(Itemized modification records)
Content starts
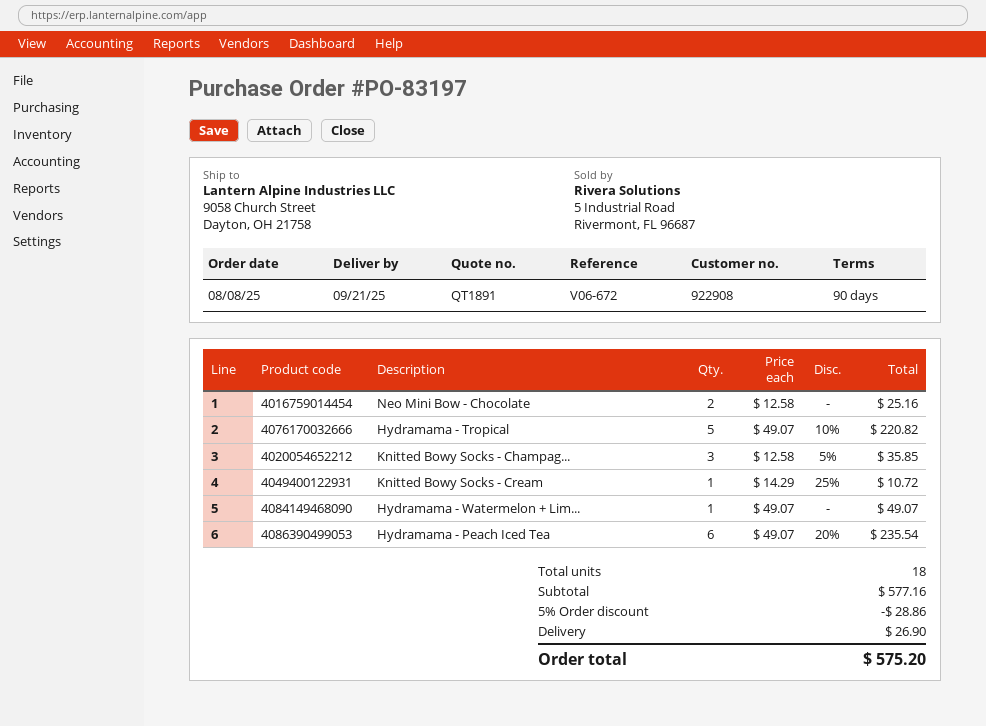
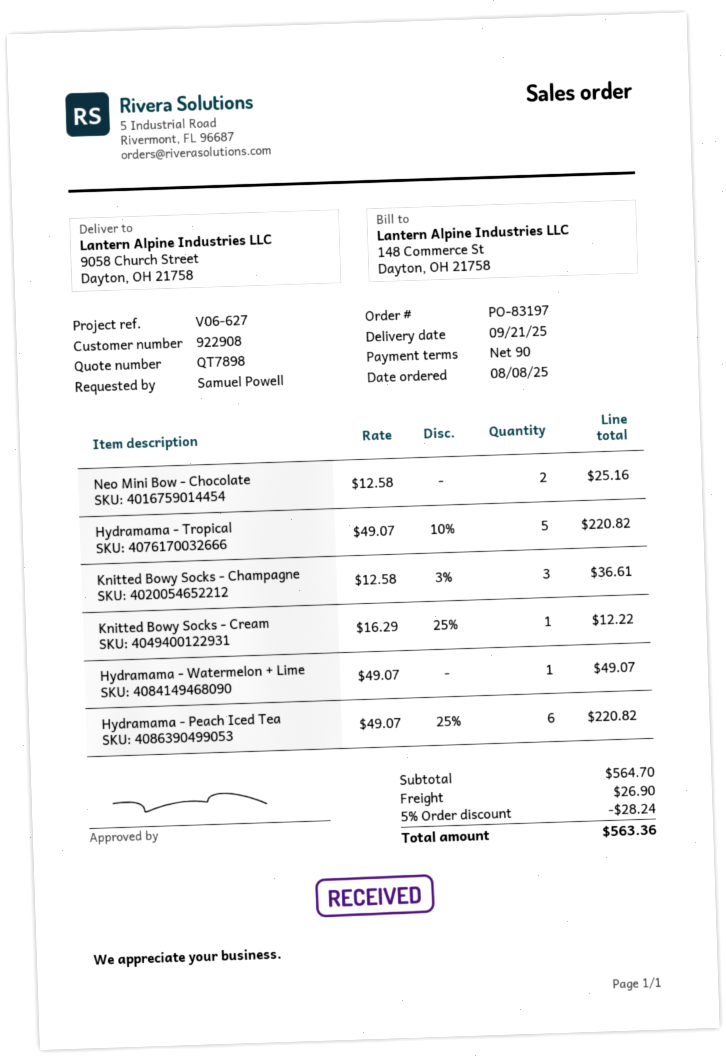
quote number: QT1891 -> QT7898
reference: V06-672 -> V06-627
Knitted Bowy Socks - Champag...: 3 x 12.58 - 5% = 35.85 -> 3 x 12.58 - 3% = 36.61
Knitted Bowy Socks - Cream: 1 x 14.29 - 25% = 10.72 -> 1 x 16.29 - 25% = 12.22
Hydramama - Peach Iced Tea: 6 x 49.07 - 20% = 235.54 -> 6 x 49.07 - 25% = 220.82
subtotal: 577.16 -> 564.70
discount: 5% = 28.86 -> 5% = 28.24
total: 575.20 -> 563.36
Content ends
Goal of the exercise –
The answer should contain only the lines from the start of the records above through the line with "Knitted Bowy Socks - Cream: 1", copied exactly, and no pictures.

Answer for this exercise –
quote number: QT1891 -> QT7898
reference: V06-672 -> V06-627
Knitted Bowy Socks - Champag...: 3 x 12.58 - 5% = 35.85 -> 3 x 12.58 - 3% = 36.61
Knitted Bowy Socks - Cream: 1 x 14.29 - 25% = 10.72 -> 1 x 16.29 - 25% = 12.22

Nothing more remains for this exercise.